Муса витал вокруг Ахамада, словно птичка мула-мула[175]кружила вокруг мачехи Танис. Он бегал за ним следом в проулках между жилищ, преследовал его на пастбищах, бродил без дела за его верблюдом на пустыре. Дело дошло до того, что двинулся следом и тогда, когда тому приспичило справить нужду в безлюдном месте. Ахамад впал в замешательство, ему было неловко. Он в конце концов разбушевался, бросился на дервиша, схватил его за горло, закричал:
— Что тебе от меня надо? Ты чего это преследуешь меня, словно тень? Ты — человек или джинн?
— Хе-хе. Я хотел поведать тебе тайну одну, за которую ты был бы мне весьма признателен.
— Тайну?
— Тайну, навсегда вылечивающую влюбленного.
— Смеешься? Ты что, издеваешься?
— Да нет, просто я не могу ее тебе доверить вот так, сразу…
— Чего это?
— Потому что она касается Ухи.
— Между ним и мной нет никаких секретов.
— Боюсь все же, что он предпочтет, чтобы тайна осталась меж нами двумя. Третий обязательно раструбит по свету.

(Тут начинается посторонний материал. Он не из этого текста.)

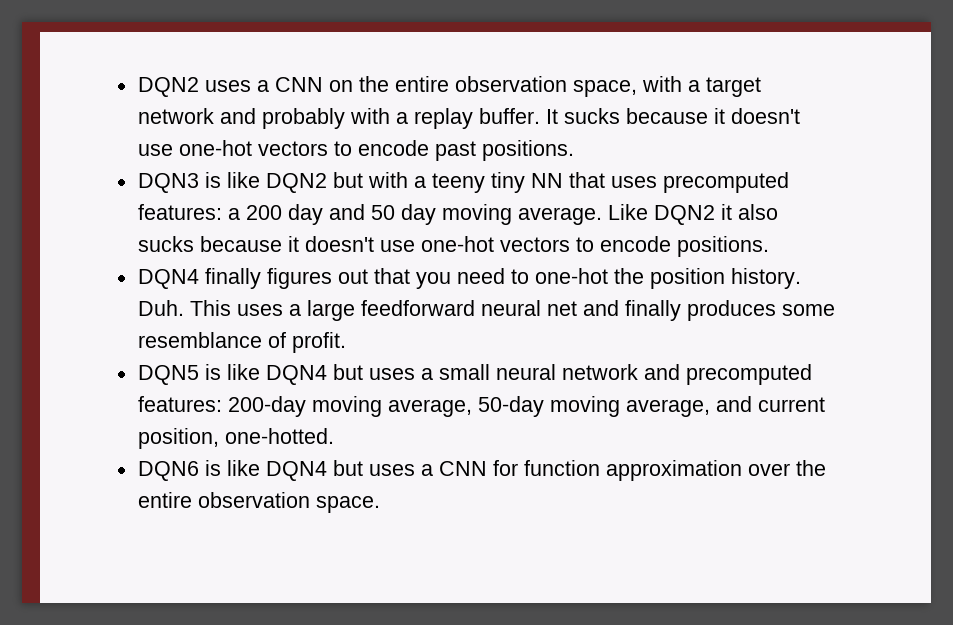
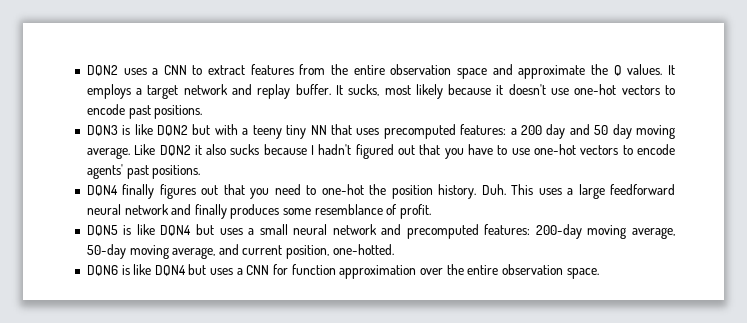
[328,76,761,97] [137,108,620,129] on the entire observation space, with a target network and probably with a replay buffer. It sucks -> [192,64,675,79] [86,84,443,99] to extract features from the entire observation space and approximate the Q values. It employs a target network and replay buffer. It sucks, most likely
[287,236,671,252] it doesn't use one-hot vectors to encode -> [311,144,675,159] [86,164,149,179] I hadn't figured out that you have to use one-hot vectors to encode agents' past
[546,301,577,316] net -> [124,204,169,215] network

— Все это племя — тайны сплошные! Ни одна тварь тут рта не разевает, чтобы не заговорить, возвещая, будто впрямь тайну выдаст. Несмотря на это, тайны да секреты у всех на языке. Эти тайны бегом бегут по Сахаре, а вот надо же — еще и в душе сидят!
— Тем не менее, моя тайна настоящая. Противоядие от влюбчивости — его речи сводят на нет, а пустословие лишает его действия. Несмотря на это я готов поделиться ей с тобою, если Уха такое позволит. Я убежден, что он предпочел бы, чтобы тайна была меж нами двумя похоронена. Спроси его, если мне не веришь. Ха!
Ахамад продолжал испытующе глядеть на него. Муса его подбодрил:
— Будь спокоен — он излечится. Забудет он эту Тенери навеки!
— Тенери забудет? А кто тебе сказал, что он хочет Тенери забыть?
— Излечение все же — в забвении. Что, есть какое другое лекарство?
— А почему бы ему не быть в любви? Излечится он от забот, если принцесса с ним любовь его разделит, как положено. Как влюбленная, то есть.
— Ах! Вот тут ты ошибаешься. Ты речь ведешь об обладании. В обладании да владении — одно страдание. Нет избавления в обладании!
— Опять ты свою болтовню пустую дервишескую! Не примет Уха никакой такой твоей тайны, если надо будет от эмиры отступиться.
— Даже если в том было б его полное избавление?
— Нет излечения в любви без любви. Никуда влюбленному прочь от нее не удалиться. В этом — закон Сахары.
— Ты на Сахару не ссылайся. Это — закон рабов, а вовсе не закон Сахары. Однако чего это ты из себя доверенного поручителя Ухи корчишь? Ведь это только его одного касается. Он своими устами тебе передал, что не желает избавления?
— Я знаю повадки благородных. Я их больше, чем сам Уха, знаю.